Accountants can have a significant impact on an organization’s finances and are often the steady hand behind their success. Accountants are consistently in demand to track financial transactions and recommend balance sheet-boosting strategies to their clients. This ongoing need for finance experts is one of the reasons why many choose careers in accounting. Other benefits to an accounting career include a manageable work schedule, an emphasis on work-life balance, and a variety of options for career paths.
Today’s accountants recognize that they need to be proficient in data analytics and modern accounting practices to advance in their careers. An advanced education, such as a Master of Accountancy, can arm prospective accountants with up-to-date data analytics tools to enhance their existing expertise in the field.

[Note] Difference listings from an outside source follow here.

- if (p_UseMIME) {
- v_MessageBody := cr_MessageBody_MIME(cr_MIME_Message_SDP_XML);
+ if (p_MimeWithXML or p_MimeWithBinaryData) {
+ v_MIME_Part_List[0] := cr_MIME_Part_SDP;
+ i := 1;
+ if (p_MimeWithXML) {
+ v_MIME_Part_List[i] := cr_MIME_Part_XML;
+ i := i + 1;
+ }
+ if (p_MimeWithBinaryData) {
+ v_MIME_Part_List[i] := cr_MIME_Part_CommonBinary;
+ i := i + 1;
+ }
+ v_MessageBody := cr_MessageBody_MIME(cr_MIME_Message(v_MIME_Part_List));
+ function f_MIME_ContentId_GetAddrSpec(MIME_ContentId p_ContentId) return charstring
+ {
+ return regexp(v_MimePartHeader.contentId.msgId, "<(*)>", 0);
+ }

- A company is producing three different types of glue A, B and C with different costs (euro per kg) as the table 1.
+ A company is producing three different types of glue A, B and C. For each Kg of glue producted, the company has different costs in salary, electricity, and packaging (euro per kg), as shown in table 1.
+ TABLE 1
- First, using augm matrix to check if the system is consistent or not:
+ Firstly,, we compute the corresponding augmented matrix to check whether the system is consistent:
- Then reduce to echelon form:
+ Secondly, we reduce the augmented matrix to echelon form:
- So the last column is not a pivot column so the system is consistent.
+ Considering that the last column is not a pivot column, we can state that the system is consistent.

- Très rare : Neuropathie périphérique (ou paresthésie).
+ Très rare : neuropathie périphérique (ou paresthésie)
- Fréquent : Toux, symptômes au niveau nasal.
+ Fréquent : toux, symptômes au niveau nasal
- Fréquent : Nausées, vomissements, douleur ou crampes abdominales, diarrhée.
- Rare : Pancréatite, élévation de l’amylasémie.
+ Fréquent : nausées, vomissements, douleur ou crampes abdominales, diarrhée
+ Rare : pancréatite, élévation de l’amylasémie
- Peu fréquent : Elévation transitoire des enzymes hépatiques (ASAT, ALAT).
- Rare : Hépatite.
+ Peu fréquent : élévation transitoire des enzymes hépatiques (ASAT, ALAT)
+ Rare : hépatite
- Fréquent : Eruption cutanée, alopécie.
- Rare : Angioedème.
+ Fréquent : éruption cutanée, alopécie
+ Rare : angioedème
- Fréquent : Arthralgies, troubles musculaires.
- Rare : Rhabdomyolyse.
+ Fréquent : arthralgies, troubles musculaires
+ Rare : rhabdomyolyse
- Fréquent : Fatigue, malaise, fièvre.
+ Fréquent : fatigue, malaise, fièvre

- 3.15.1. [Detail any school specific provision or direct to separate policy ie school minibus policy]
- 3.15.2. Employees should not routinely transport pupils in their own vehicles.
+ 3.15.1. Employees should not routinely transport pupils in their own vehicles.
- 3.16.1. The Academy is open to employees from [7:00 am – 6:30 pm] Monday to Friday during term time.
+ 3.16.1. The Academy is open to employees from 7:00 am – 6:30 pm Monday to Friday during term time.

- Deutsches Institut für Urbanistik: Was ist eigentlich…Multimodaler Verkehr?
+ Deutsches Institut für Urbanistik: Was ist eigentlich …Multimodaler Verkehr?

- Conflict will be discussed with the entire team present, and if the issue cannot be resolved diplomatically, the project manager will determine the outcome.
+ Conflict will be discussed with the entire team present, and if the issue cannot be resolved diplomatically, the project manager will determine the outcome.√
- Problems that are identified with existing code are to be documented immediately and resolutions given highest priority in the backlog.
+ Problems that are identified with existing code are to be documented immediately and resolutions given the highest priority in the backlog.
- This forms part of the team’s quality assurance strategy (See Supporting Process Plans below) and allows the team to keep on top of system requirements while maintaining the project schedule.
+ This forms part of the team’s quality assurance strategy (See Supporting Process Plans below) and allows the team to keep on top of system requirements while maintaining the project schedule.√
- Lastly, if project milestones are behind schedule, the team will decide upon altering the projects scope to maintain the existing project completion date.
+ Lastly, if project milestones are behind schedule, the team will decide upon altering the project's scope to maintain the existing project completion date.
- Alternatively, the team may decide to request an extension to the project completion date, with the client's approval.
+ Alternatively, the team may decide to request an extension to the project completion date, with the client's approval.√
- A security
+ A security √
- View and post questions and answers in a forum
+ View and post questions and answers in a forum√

Why Choose a Career in Accounting?
Accountants appreciate the rewarding challenge of applying critical thinking and financial expertise to business decisions. Some of the reasons to choose a career in accounting are:
- Marketable skills: A vast range of opportunities are available for accountants in government, the nonprofit sector, and the private sector.
- Advanced roles: Experience as an accountant can be a key step to advanced roles in finance and business, from financial manager to chief financial officer.
- Choice of employment: Accountants may work alone in a small business, work alongside other accountants in a large department, or launch an independent entrepreneurial venture serving a host of clients.
- Variable career options: Accountants can pursue a variety of careers, such as auditor, investment accountant, financial consultant, or cost accountant.
- Stability: An accounting role is normally stable, with demand increasing across industries.
According to the U.S. Bureau of Labor Statistics (BLS), accountants can expect to undertake a variety of financial tasks. Most accountants work in offices. However, some also work from home. They may travel to different locations for meetings with clients or colleagues.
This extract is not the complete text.